Your reply should reproduce each entry exactly and contain no pictures.

**Data shown**
- Opening Delimiter -

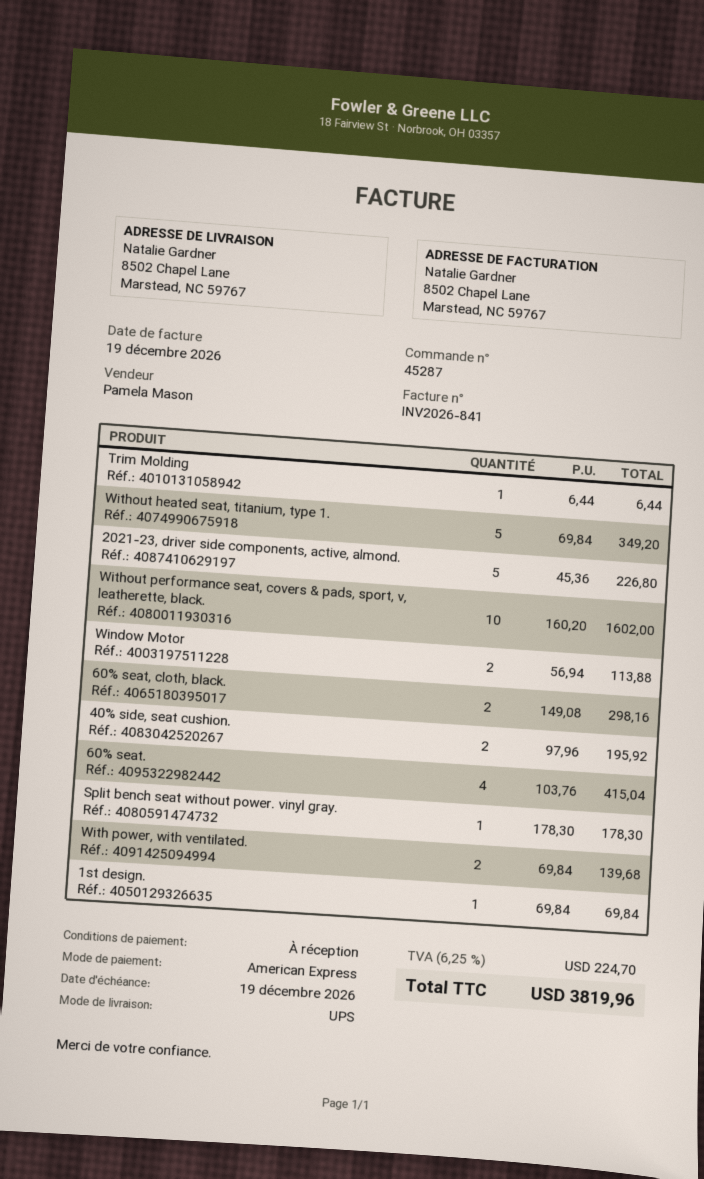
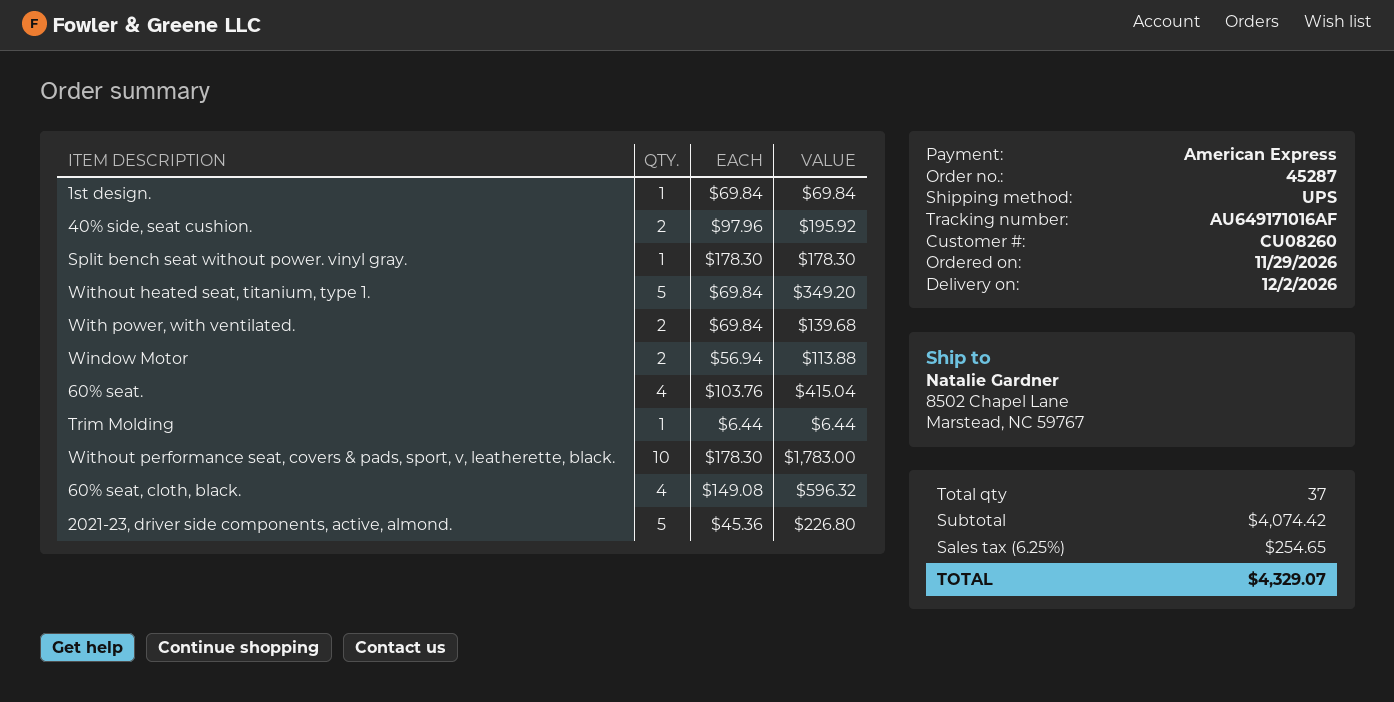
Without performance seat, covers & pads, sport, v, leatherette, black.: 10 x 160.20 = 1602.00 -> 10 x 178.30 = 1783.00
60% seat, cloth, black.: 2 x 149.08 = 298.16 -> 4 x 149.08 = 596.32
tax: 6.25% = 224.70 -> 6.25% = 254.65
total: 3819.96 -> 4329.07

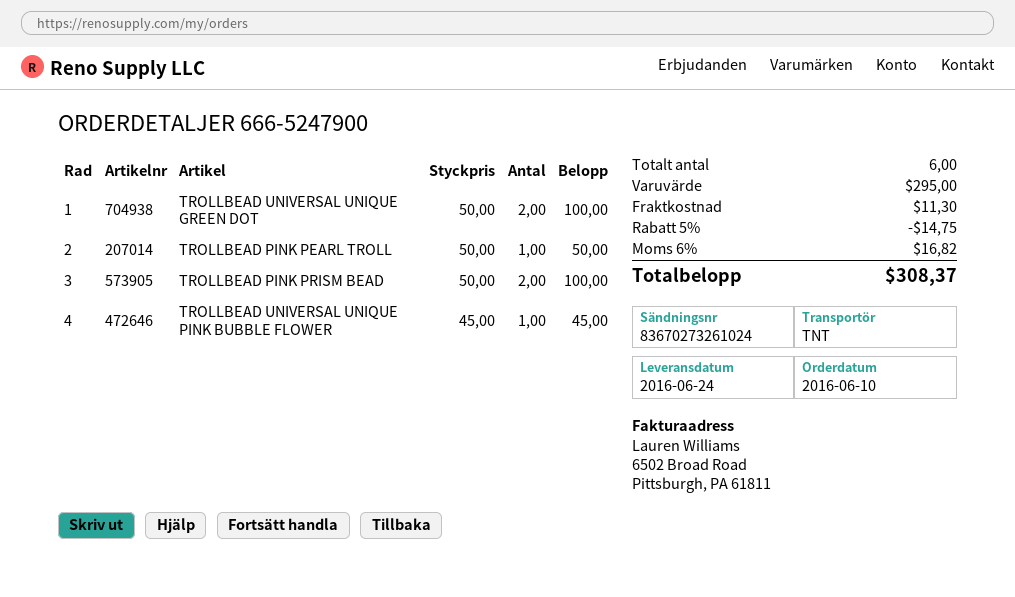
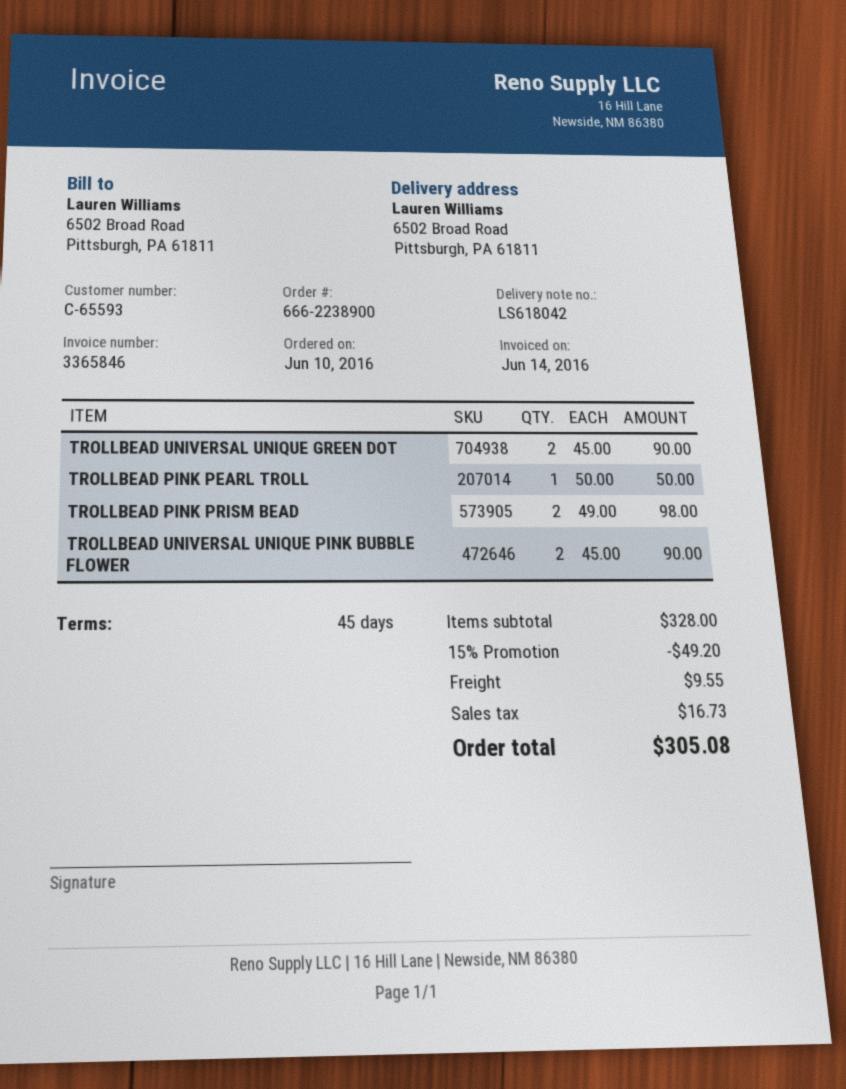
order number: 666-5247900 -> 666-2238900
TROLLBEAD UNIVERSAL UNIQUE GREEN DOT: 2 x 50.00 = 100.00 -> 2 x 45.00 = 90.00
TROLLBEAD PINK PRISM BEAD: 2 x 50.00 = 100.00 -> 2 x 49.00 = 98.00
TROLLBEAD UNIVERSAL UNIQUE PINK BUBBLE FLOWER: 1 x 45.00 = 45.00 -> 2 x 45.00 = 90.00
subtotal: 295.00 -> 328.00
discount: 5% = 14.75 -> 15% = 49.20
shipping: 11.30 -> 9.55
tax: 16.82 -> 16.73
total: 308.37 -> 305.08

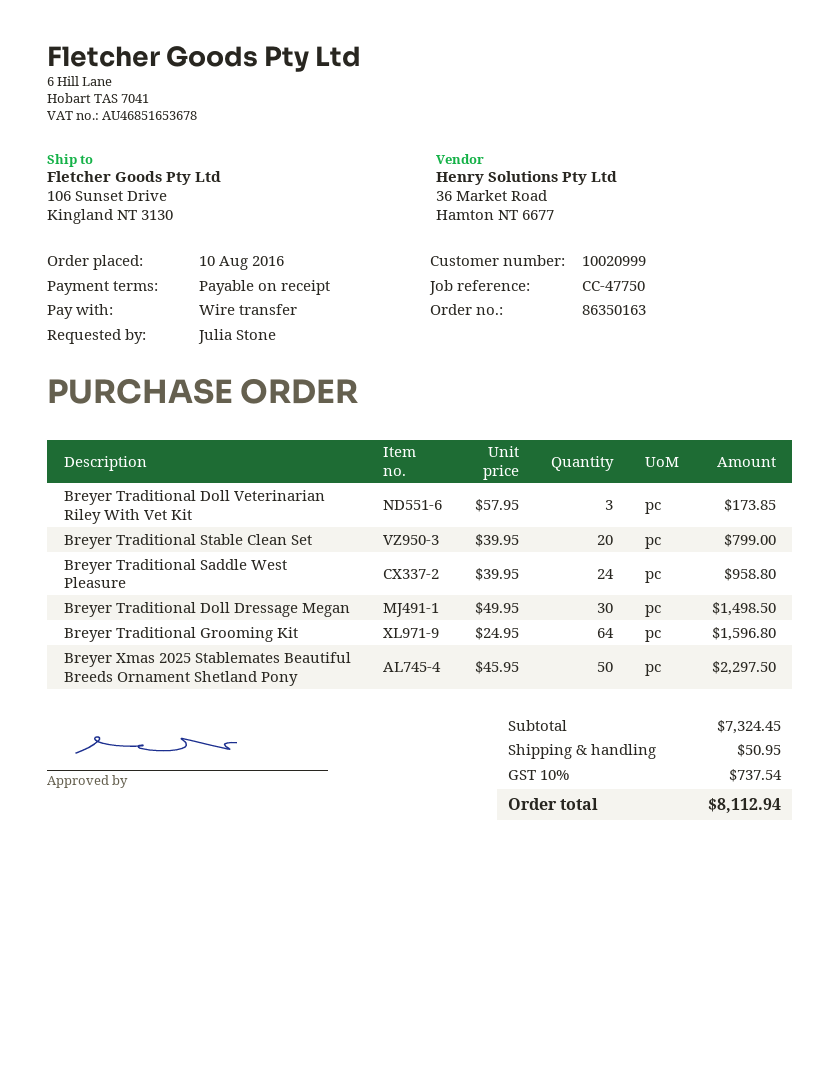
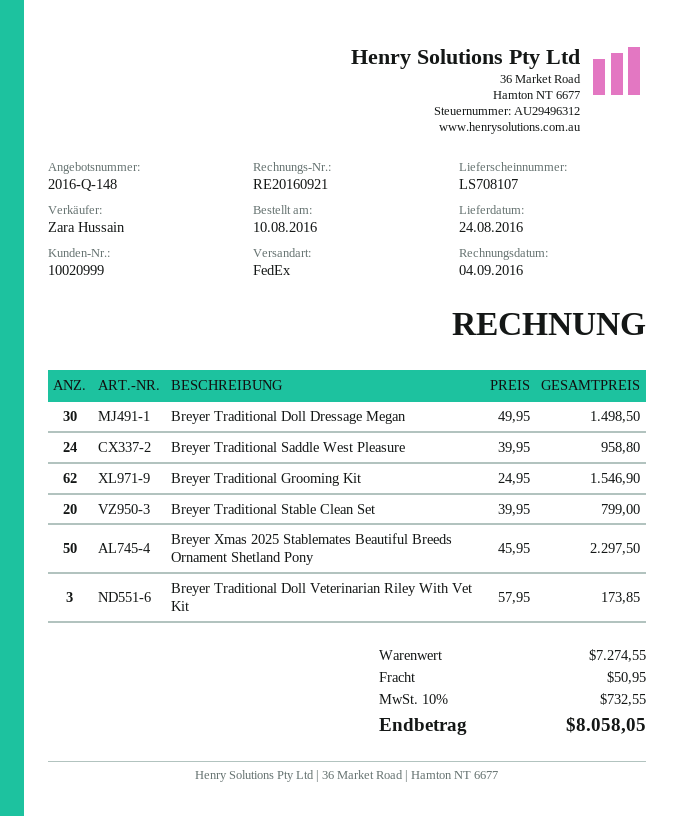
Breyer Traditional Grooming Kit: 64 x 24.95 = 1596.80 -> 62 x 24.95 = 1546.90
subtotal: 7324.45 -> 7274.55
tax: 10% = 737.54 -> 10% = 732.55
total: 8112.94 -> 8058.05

- Closing Delimiter -

**Response**
Without performance seat, covers & pads, sport, v, leatherette, black.: 10 x 160.20 = 1602.00 -> 10 x 178.30 = 1783.00
60% seat, cloth, black.: 2 x 149.08 = 298.16 -> 4 x 149.08 = 596.32
tax: 6.25% = 224.70 -> 6.25% = 254.65
total: 3819.96 -> 4329.07

order number: 666-5247900 -> 666-2238900
TROLLBEAD UNIVERSAL UNIQUE GREEN DOT: 2 x 50.00 = 100.00 -> 2 x 45.00 = 90.00
TROLLBEAD PINK PRISM BEAD: 2 x 50.00 = 100.00 -> 2 x 49.00 = 98.00
TROLLBEAD UNIVERSAL UNIQUE PINK BUBBLE FLOWER: 1 x 45.00 = 45.00 -> 2 x 45.00 = 90.00
subtotal: 295.00 -> 328.00
discount: 5% = 14.75 -> 15% = 49.20
shipping: 11.30 -> 9.55
tax: 16.82 -> 16.73
total: 308.37 -> 305.08

Breyer Traditional Grooming Kit: 64 x 24.95 = 1596.80 -> 62 x 24.95 = 1546.90
subtotal: 7324.45 -> 7274.55
tax: 10% = 737.54 -> 10% = 732.55
total: 8112.94 -> 8058.05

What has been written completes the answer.